(Data under study)

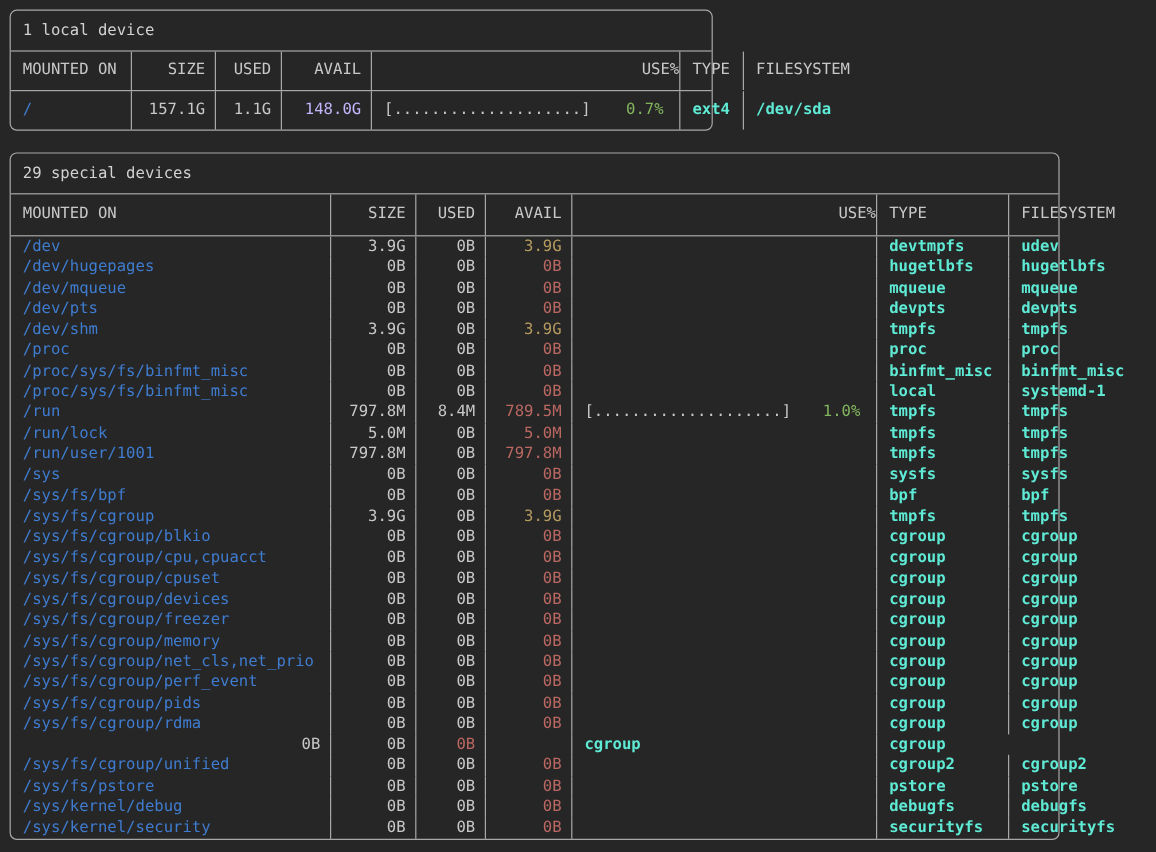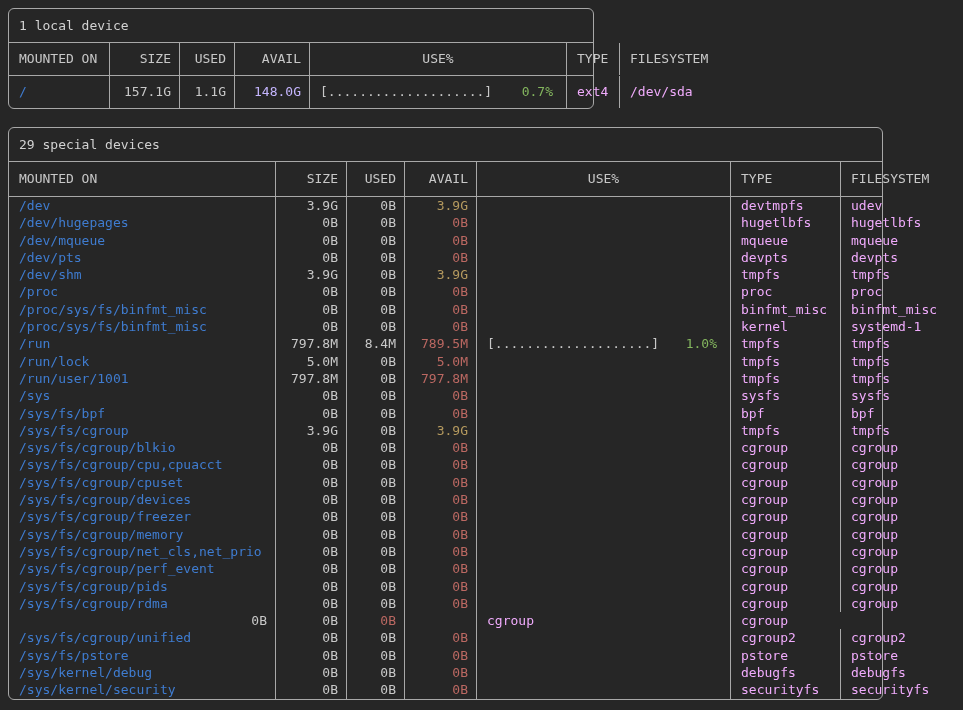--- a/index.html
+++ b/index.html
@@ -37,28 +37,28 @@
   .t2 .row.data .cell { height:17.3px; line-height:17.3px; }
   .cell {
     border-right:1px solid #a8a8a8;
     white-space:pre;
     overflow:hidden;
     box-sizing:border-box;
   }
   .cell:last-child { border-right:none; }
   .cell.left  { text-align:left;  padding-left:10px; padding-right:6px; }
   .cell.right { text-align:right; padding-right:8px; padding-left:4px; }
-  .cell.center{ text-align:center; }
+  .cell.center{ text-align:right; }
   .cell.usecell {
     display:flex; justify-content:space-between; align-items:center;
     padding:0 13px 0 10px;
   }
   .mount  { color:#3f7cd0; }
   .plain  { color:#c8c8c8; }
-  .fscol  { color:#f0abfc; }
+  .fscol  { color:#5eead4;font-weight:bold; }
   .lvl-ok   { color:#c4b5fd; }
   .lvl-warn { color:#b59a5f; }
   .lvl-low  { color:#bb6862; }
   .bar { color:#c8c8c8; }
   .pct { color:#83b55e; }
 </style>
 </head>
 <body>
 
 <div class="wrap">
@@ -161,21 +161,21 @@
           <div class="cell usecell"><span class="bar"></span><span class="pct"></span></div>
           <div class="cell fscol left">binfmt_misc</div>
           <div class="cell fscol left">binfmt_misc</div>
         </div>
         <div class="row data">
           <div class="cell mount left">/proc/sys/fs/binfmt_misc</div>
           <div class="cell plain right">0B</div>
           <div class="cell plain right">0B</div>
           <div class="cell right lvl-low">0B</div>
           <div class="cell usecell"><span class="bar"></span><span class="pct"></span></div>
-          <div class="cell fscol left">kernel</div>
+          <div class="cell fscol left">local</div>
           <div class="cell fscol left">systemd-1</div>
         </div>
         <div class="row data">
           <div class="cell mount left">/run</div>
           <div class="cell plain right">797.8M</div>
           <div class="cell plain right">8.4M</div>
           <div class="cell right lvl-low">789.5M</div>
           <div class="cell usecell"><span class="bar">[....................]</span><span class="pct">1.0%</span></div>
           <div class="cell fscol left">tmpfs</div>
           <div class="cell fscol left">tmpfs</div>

(End Data under study)
(Data under study)

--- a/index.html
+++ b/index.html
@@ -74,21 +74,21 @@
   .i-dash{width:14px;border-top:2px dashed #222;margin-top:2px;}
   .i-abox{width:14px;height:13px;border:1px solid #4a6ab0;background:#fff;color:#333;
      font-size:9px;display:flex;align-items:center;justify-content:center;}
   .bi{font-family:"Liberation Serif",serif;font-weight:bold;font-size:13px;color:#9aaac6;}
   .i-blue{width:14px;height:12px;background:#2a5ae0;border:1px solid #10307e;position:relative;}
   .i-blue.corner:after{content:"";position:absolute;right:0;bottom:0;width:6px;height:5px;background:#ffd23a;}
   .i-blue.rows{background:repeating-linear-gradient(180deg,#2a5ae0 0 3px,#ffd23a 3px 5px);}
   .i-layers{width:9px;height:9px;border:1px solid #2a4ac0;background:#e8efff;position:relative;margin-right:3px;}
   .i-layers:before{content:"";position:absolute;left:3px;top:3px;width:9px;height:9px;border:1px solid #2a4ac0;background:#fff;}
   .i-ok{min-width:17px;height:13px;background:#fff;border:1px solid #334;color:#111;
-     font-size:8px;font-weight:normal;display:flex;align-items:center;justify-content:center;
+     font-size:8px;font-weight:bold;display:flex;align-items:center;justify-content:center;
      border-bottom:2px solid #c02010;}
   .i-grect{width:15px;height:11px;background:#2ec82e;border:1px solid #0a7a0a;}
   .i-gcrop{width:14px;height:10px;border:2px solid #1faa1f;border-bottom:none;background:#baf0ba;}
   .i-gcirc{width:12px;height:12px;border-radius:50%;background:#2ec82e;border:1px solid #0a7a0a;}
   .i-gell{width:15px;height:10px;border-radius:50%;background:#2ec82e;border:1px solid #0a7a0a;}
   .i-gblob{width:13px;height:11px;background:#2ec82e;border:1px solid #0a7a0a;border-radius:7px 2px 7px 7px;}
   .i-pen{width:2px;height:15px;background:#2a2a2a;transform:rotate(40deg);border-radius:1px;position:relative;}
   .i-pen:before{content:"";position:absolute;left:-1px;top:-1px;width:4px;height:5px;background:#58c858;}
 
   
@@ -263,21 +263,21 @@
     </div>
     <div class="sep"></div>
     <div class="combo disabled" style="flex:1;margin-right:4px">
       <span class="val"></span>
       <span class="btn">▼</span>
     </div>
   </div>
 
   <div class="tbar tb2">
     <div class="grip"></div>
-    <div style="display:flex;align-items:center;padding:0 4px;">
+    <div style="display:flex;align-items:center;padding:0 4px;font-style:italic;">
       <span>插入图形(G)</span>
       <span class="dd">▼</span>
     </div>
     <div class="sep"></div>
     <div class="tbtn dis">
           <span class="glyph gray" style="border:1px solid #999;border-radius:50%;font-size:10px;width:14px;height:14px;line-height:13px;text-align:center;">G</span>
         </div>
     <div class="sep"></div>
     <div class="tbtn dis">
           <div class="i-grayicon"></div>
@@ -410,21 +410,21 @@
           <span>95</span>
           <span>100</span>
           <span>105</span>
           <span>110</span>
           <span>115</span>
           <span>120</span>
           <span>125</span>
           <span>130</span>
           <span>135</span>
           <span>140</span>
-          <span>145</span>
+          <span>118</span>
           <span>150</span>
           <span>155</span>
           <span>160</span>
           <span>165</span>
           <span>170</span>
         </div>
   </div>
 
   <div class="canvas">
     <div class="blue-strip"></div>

(End Data under study)
(Data under study)

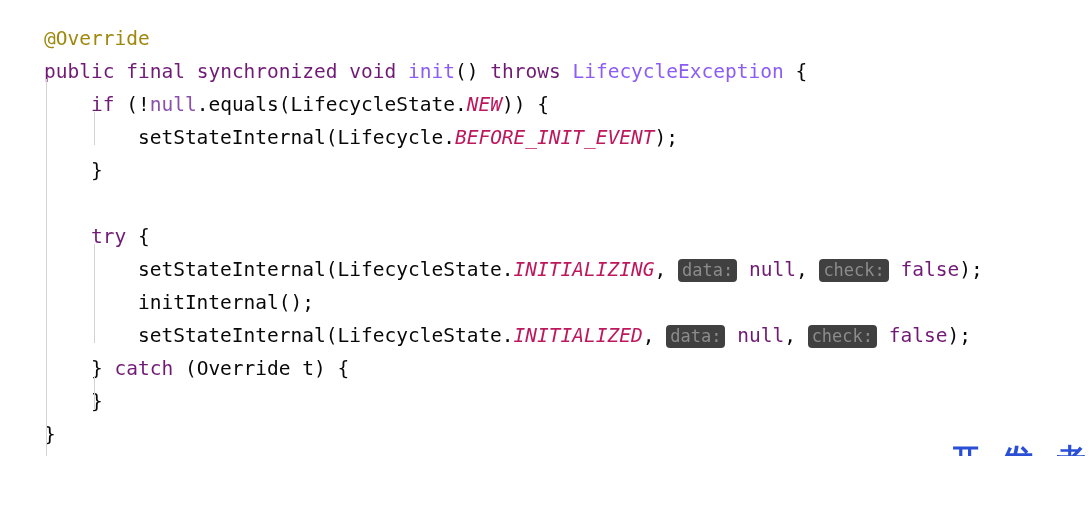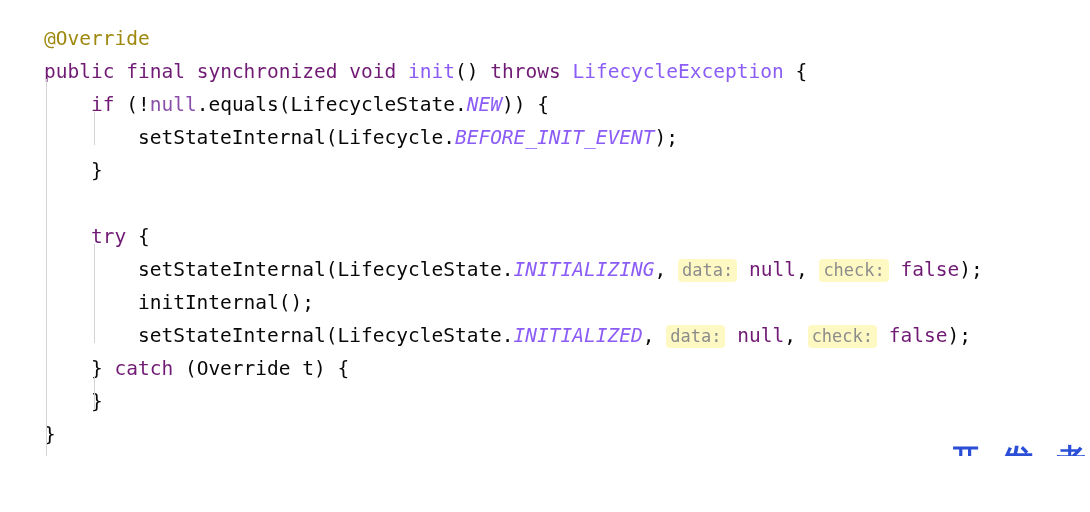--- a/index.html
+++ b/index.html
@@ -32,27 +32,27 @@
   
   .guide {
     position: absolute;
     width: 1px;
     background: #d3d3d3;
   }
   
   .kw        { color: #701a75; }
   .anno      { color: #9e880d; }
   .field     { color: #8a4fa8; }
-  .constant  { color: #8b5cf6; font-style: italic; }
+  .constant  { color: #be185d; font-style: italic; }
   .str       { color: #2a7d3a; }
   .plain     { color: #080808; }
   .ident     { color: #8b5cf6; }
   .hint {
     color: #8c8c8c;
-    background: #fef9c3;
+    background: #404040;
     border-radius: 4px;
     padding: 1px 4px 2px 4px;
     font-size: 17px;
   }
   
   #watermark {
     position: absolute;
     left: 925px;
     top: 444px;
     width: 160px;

(End Data under study)

#### What needs to be done:
Check the data above line by line for the word "justify". State only how many lines contain it.

#### The completed task:
4